Food hubs (many of which are cooperatively owned by farmers and producers) can take on a number of shapes and can be hosted in either online or physical spaces, but mainly fall into three structural categories:
- Farm to business/institution models
- Farm to individual consumer models
- Hybrid models
As a model for smaller scale food systems and community economic development, food hubs provide a wide array of benefits to both producers and customers. For farmers, hubs provide a means of collective marketing and distribution, saving them time and money and allowing them to focus on what they do best—growing and crafting delicious nutritious food for their communities. Producers also set their inventory limits, which means there is less risk of potential waste in the system (in contrast to something like a farmers market where growers pick what they think will sell, but may end up with product leftover at the end of the day). Collectivizing also allows producers to potentially access larger markets that they may not be able to approach as individuals.

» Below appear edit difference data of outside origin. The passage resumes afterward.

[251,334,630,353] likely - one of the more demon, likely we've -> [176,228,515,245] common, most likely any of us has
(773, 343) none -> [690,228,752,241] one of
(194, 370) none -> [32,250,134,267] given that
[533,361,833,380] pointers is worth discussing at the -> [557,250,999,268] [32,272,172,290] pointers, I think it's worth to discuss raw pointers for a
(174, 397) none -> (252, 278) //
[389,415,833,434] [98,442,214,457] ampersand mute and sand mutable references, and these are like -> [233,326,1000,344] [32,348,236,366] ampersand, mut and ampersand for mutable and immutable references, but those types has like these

Because food hub offerings are consolidated in one central place, customers (whether individuals or wholesale buyers) are provided with an efficient one-stop-shop that can save them time and that can be accessed at their convenience. In contrast to larger wholesale distribution where small farmers’ stories often get lost, food hubs also maintain and celebrate producers’ individual identities as a means of cultivating transparency in the food system. This allows customers to know the who, how, and why of where their food comes from, while also actively promoting individual food producer’s businesses.

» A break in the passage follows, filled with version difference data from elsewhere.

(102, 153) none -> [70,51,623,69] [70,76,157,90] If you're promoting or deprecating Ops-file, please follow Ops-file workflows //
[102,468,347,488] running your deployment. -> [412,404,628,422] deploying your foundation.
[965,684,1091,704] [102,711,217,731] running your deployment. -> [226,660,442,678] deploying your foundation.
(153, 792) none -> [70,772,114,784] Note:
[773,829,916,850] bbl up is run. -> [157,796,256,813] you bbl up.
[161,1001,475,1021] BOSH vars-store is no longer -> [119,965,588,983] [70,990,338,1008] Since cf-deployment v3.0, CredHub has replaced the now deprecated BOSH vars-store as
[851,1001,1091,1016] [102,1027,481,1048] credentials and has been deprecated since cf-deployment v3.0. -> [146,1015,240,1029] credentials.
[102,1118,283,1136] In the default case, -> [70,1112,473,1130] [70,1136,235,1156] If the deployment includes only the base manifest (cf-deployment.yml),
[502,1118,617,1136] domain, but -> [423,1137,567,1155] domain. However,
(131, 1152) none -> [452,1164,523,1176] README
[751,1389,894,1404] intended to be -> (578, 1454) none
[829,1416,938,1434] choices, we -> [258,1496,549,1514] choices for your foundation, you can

Examples From Our Own State:
LINC Foods (Spokane, WA) is a worker and farmer-owned hub that offers an online marketplace for both direct-to-consumer and wholesale shoppers, and a CSA-type subscription that gets buyers a weekly box of local veggies, fruit, cheeses, meats, beer and other artisanal items.
Puget Sound Food Hub (Mount Vernon, WA) is a farmer-owned cooperative and wholesale distributor that delivers locally produced food to restaurants, hospitals, schools, and grocery stores throughout the Puget Sound region. (You may have even seen some of their yogurt, cheeses, veggies, berries, and mushrooms at the Mazama Store, who frequently buys through them throughout the year).

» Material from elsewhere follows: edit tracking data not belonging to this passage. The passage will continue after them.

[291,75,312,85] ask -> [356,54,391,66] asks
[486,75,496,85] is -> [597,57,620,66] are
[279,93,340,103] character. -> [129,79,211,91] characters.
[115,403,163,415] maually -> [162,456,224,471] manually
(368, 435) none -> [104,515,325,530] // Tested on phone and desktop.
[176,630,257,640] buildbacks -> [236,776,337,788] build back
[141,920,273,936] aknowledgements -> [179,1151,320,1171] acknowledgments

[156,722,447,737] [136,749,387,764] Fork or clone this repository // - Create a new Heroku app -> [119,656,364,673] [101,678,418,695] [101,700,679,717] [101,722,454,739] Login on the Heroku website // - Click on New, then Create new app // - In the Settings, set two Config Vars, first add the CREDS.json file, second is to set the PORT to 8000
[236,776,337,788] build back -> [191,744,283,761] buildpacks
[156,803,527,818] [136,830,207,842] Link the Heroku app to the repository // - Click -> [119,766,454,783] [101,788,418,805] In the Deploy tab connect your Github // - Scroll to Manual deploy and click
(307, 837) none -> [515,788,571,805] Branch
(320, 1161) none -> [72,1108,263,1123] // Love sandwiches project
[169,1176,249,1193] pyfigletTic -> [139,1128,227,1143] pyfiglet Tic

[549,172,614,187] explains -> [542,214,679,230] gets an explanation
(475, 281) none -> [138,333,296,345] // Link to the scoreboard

Local Update on Farming and Food Hubs
We are also happy to report that a new entity of this kind has been started in our very own home valley! Methow Valley FoodShed is an online store where locally grown and crafted food from a variety of farmers and producers can be ordered and picked up weekly in either Winthrop or Twisp. Originally started in 2021 by a handful of valley producers including BCS Livestock, Wild Plum Farm, Doubletree Farm, and Nettle Grove Farm, it has grown to include other producers and food makers, and offers everything from lamb, beef, and salmon to eggs, milk, fresh vegetables, herbal teas, and honey. You can sign up for the FoodShed’s weekly email here, and if you’d like to order, simply visit their online store and place your order by Tuesdays at 11pm. You can then specify whether you’d like to pick up in Winthrop or in Twisp on Fridays, at your convenience!
While the Methow Valley has a rich agricultural history and our community is committed to keeping that heritage alive, our farmers are also currently facing extreme challenges. These include the financial instability of farming as the cost of living and land increases, competition with a conventional food system that exploits labor and land to produce cheap food, a lack of access to experienced labor and the costs associated with it, and increasing variability due to climate change and supply chain shortages. As we take on these challenges to cultivate a thriving local food system aimed at feeding our community and beyond, no singular model will be our silver bullet; rather, we will need a diverse array of creative solutions that we can call upon and build from. The food hub model can serve as an important asset in our toolbelt as we work toward more resilient systems in the Methow.